WHAT YOU WILL DO:
Read through the records below and copy each line that uses the word "brand".

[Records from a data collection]
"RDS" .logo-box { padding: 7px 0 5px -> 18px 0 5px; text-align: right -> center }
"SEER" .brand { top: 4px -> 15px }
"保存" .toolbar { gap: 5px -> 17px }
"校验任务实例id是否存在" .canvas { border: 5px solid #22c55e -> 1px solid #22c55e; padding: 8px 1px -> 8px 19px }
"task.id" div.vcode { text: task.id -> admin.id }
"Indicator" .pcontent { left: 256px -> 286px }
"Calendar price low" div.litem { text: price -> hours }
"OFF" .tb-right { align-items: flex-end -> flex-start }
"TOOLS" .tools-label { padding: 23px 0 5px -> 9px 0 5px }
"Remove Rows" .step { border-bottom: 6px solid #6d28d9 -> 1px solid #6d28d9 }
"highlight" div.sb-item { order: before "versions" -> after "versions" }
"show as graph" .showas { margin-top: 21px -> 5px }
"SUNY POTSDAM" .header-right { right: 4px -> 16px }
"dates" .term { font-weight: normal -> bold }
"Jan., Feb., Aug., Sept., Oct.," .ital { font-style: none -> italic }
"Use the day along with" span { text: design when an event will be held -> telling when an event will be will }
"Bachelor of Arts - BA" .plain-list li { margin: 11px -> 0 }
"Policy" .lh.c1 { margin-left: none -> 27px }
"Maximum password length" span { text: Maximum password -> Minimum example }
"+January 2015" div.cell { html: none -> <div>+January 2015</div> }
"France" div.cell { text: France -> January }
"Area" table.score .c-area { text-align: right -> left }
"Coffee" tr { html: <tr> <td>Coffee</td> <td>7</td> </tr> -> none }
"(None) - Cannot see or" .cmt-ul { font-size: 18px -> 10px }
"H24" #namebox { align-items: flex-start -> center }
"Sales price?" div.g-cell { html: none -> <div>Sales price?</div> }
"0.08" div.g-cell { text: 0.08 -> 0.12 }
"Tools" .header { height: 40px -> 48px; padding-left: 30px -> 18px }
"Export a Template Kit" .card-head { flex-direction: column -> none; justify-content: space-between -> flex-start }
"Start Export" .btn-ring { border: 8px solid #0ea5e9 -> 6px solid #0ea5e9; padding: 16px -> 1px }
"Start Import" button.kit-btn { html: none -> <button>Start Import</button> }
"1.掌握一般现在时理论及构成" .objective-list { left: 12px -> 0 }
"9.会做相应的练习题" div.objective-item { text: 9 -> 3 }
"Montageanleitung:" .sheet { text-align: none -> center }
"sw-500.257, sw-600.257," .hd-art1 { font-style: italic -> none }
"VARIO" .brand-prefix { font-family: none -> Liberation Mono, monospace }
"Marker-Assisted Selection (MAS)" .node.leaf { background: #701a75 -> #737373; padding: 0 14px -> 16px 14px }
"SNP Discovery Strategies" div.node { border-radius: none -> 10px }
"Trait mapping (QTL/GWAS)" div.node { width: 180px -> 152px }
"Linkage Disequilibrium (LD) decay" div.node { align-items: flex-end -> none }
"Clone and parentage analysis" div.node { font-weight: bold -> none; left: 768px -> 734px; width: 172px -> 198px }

RESULT FOR THIS TASK:
"SEER" .brand { top: 4px -> 15px }
"VARIO" .brand-prefix { font-family: none -> Liberation Mono, monospace }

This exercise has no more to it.